The Commonwealth should not, as the majority permits, have it both ways. It should not be able to invoke Rule 1106 against the defendant, but then seek to avoid the Rule. The situation is precisely as in a card game: you may not change your play of a card because you played by “mistake.” Rule 1106 provides that if you want to play your peremptory challenge card, you must play it at a certain time or you may not play it at all. If the defendant does not play his card in time, he must accept the prospective juror—unless he can challenge for cause. Commonwealth v. Evans, supra. The same should be true of the Commonwealth. For the very purpose of the practice embodied in Rule 1106 is to ensure that as to the exercise of peremptory challenges, the Commonwealth and the defendant are in a position of equality. Commonwealth v. Brown, supra, 23 Pa.Superior Ct. at 500.

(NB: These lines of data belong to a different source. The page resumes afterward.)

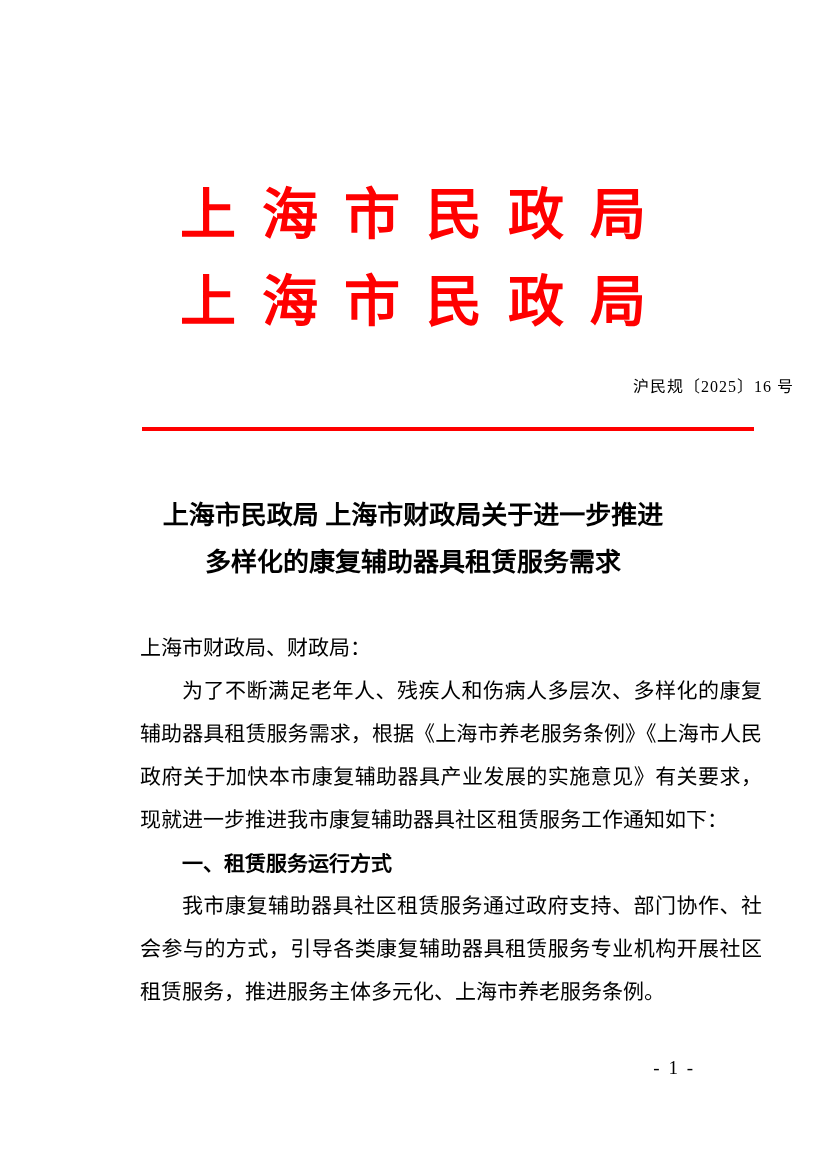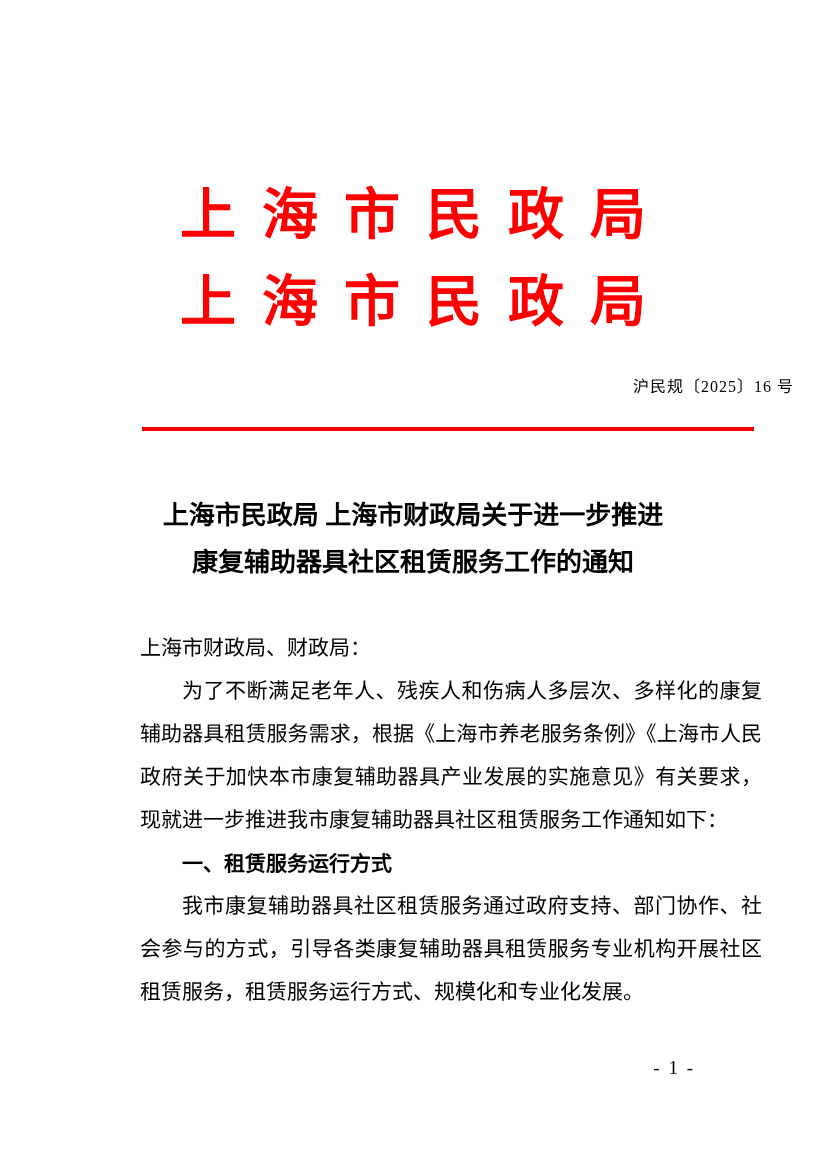--- a/index.html
+++ b/index.html
@@ -120,7 +120,7 @@
 
   <div class="doc-title">
     <div>上海市民政局 上海市财政局关于进一步推进</div>
-    <div>康复辅助器具社区租赁服务工作的通知</div>
+    <div>多样化的康复辅助器具租赁服务需求</div>
   </div>
 
   <div class="body-text">

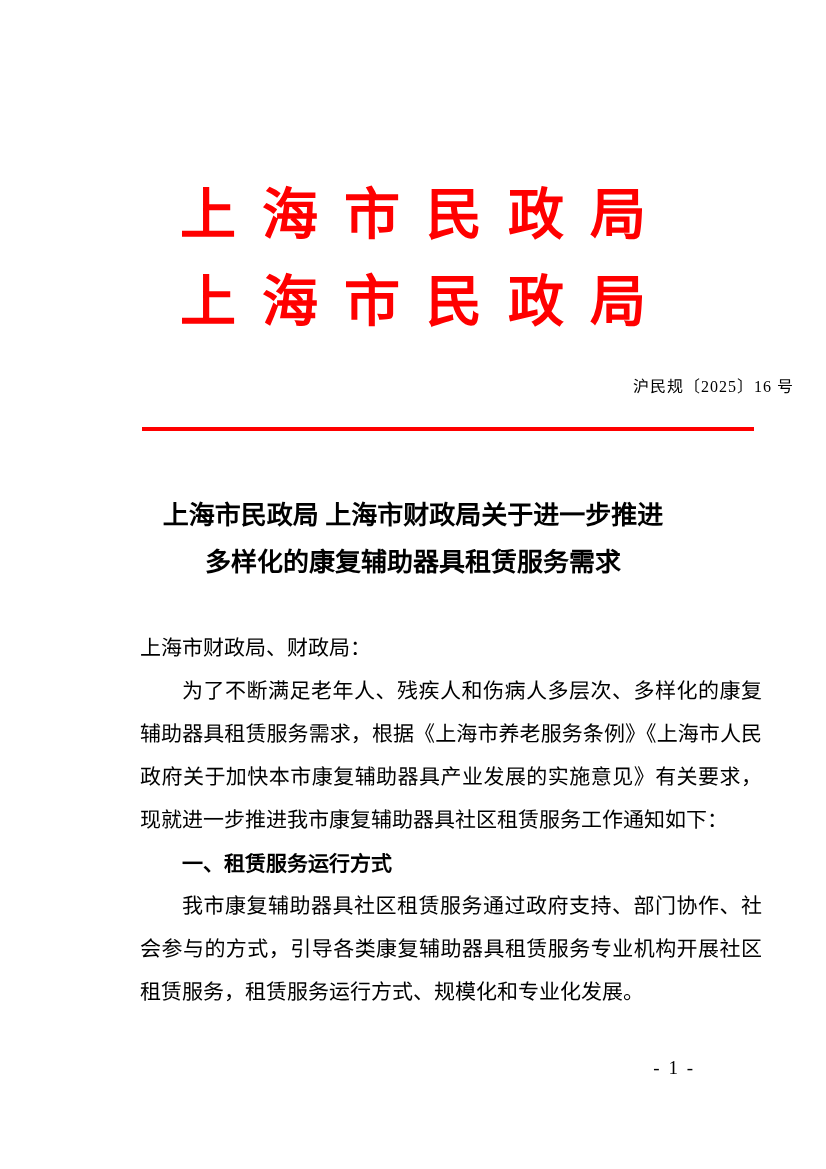--- a/index.html
+++ b/index.html
@@ -127,7 +127,7 @@
     <p>上海市财政局、财政局：</p>
     <p class="indent">为了不断满足老年人、残疾人和伤病人多层次、多样化的康复辅助器具租赁服务需求，根据《上海市养老服务条例》《上海市人民政府关于加快本市康复辅助器具产业发展的实施意见》有关要求，现就进一步推进我市康复辅助器具社区租赁服务工作通知如下：</p>
     <p class="section-heading">一、租赁服务运行方式</p>
-    <p class="indent">我市康复辅助器具社区租赁服务通过政府支持、部门协作、社会参与的方式，引导各类康复辅助器具租赁服务专业机构开展社区租赁服务，租赁服务运行方式、规模化和专业化发展。</p>
+    <p class="indent">我市康复辅助器具社区租赁服务通过政府支持、部门协作、社会参与的方式，引导各类康复辅助器具租赁服务专业机构开展社区租赁服务，推进服务主体多元化、上海市养老服务条例。</p>
   </div>
 
   <div class="page-number">- 1 -</div>

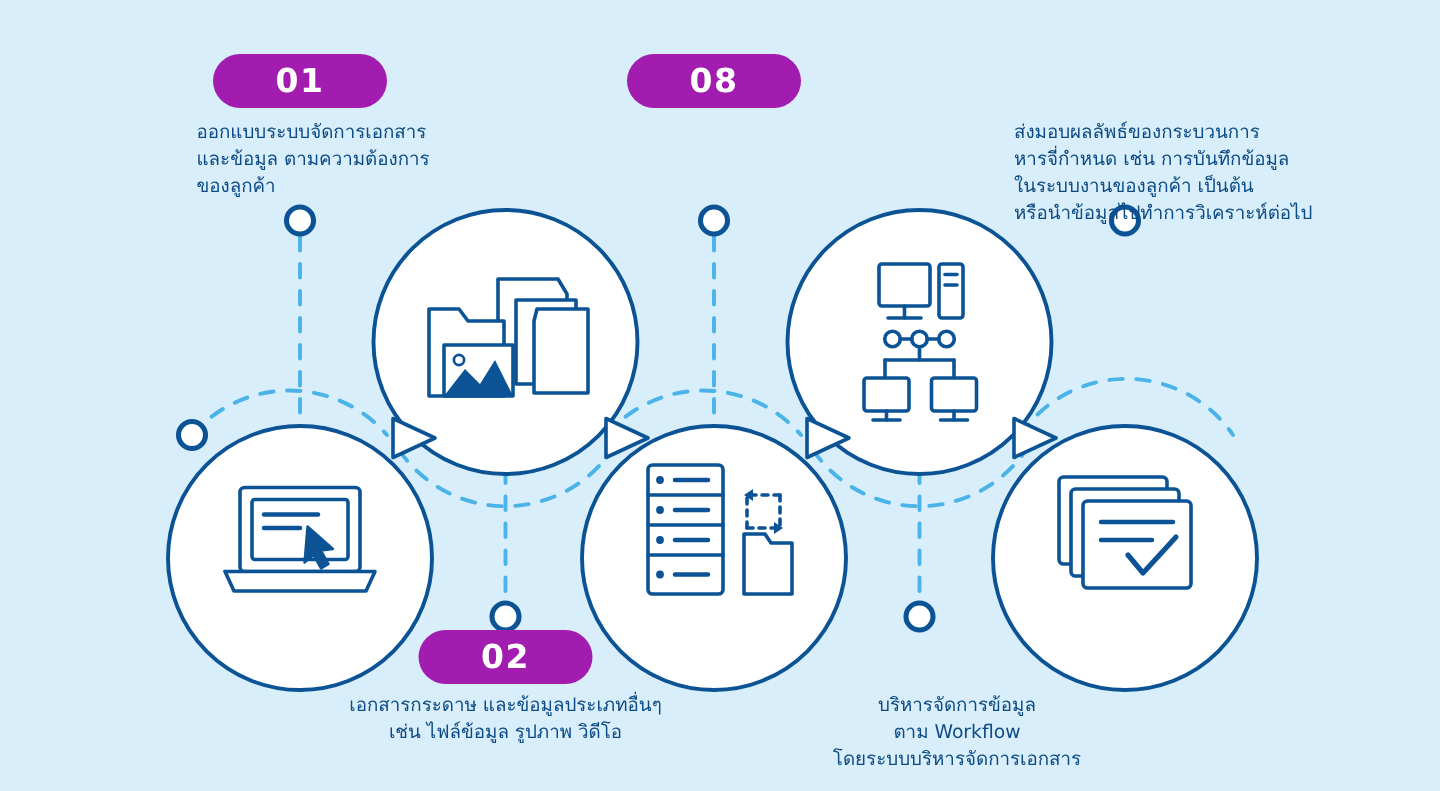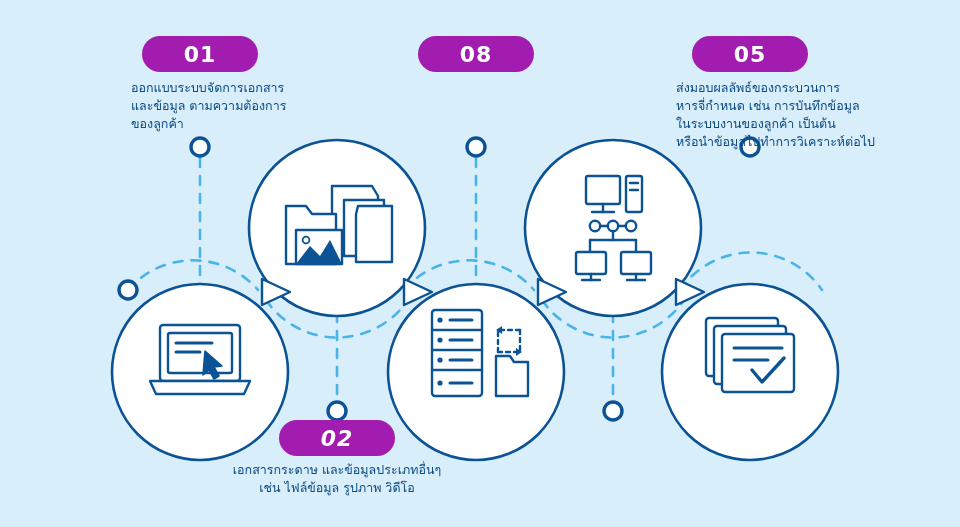--- a/index.html
+++ b/index.html
@@ -177,7 +177,6 @@
   <div class="badge" style="left:142px; top:36px;">01</div>
   <div class="badge" style="left:279px; top:420px;font-style:italic;">02</div>
   <div class="badge" style="left:418px; top:36px;">08</div>
-  <div class="badge" style="left:692px; top:36px;">05</div>
 
   <div class="caption cap-center" style="left:217px; top:461px; width:240px;">เอกสารกระดาษ และข้อมูลประเภทอื่นๆ
 เช่น ไฟล์ข้อมูล รูปภาพ วิดีโอ</div>

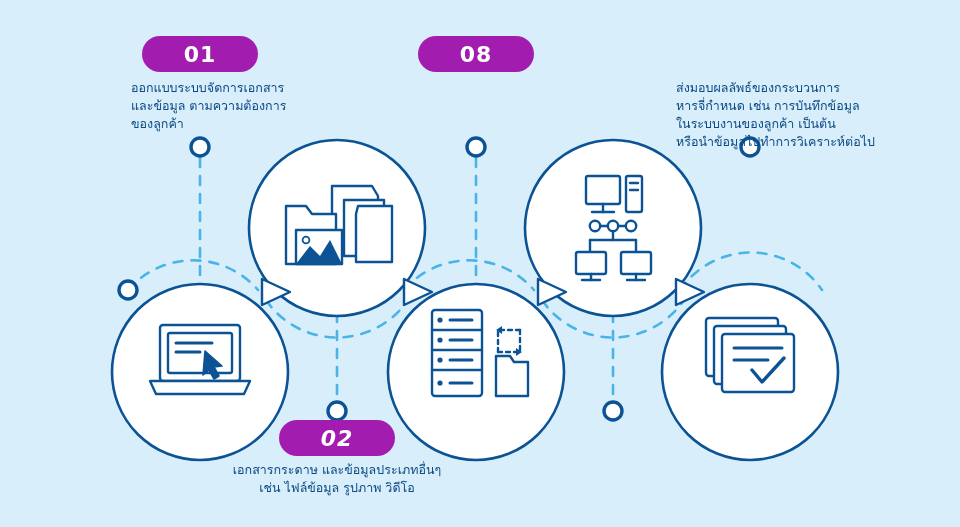--- a/index.html
+++ b/index.html
@@ -175,7 +175,7 @@
   </svg>
 
   <div class="badge" style="left:142px; top:36px;">01</div>
-  <div class="badge" style="left:279px; top:420px;font-style:italic;">02</div>
+  <div class="badge" style="left:279px; top:420px;">02</div>
   <div class="badge" style="left:418px; top:36px;">08</div>
 
   <div class="caption cap-center" style="left:217px; top:461px; width:240px;">เอกสารกระดาษ และข้อมูลประเภทอื่นๆ

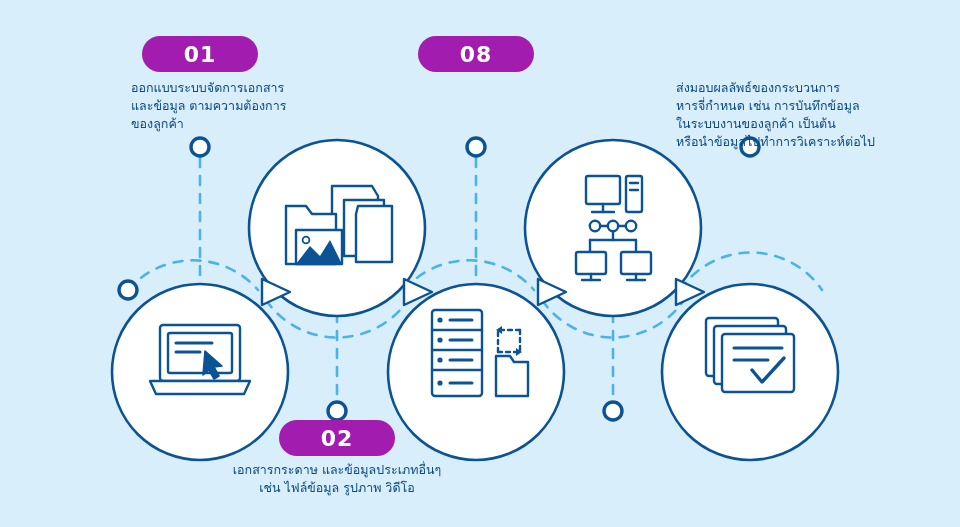--- a/index.html
+++ b/index.html
@@ -183,6 +183,9 @@
   <div class="caption cap-left" style="left:131px; top:79px; width:230px;">ออกแบบระบบจัดการเอกสาร
 และข้อมูล ตามความต้องการ
 ของลูกค้า</div>
+  <div class="caption cap-center" style="left:518px; top:461px; width:240px;">บริหารจัดการข้อมูล
+ตาม Workflow
+โดยระบบบริหารจัดการเอกสาร</div>
   <div class="caption cap-left" style="left:676px; top:79px; width:270px;">ส่งมอบผลลัพธ์ของกระบวนการ
 หารจี่กำหนด เช่น การบันทึกข้อมูล
 ในระบบงานของลูกค้า เป็นต้น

Since Rule 1106(e)(1) was violated, a new trial should be granted at which appellant will have the opportunity to have the jury selection proceed according to the rules. The majority, citing Commonwealth v. Moon, 389 Pa. 304, 132 A.2d 224 (1957), cert. dismissed, 355 U.S. 908, 78 S.Ct. 335, 2 L.Ed.2d 270 (1957) suggests that a new trial is not the proper remedy because any error in violating Rule 1106(e)(1)(B) was harmless. At 177-179. Moon, however, was decided before the promulgation of Rule 1106. So far as a violation of Rule 1106(e)(1)(B) is concerned, a harmless error analysis is inapposite. To determine whether an error was harmless, the court must decide whether the error was so serious as to affect the outcome of the trial. That isn’t the question here, for one can never know whether the outcome would have been different. The question here is what sanction to impose for the violation of a mandatory rule (“shall be exercised immediately after ...;” *191“shall not be removed____”). The only sanction available is to grant a new trial. Not to impose any sanction, as does the majority, makes the rule meaningless.
The judgment of sentence should be vacated and the case remanded for new trial.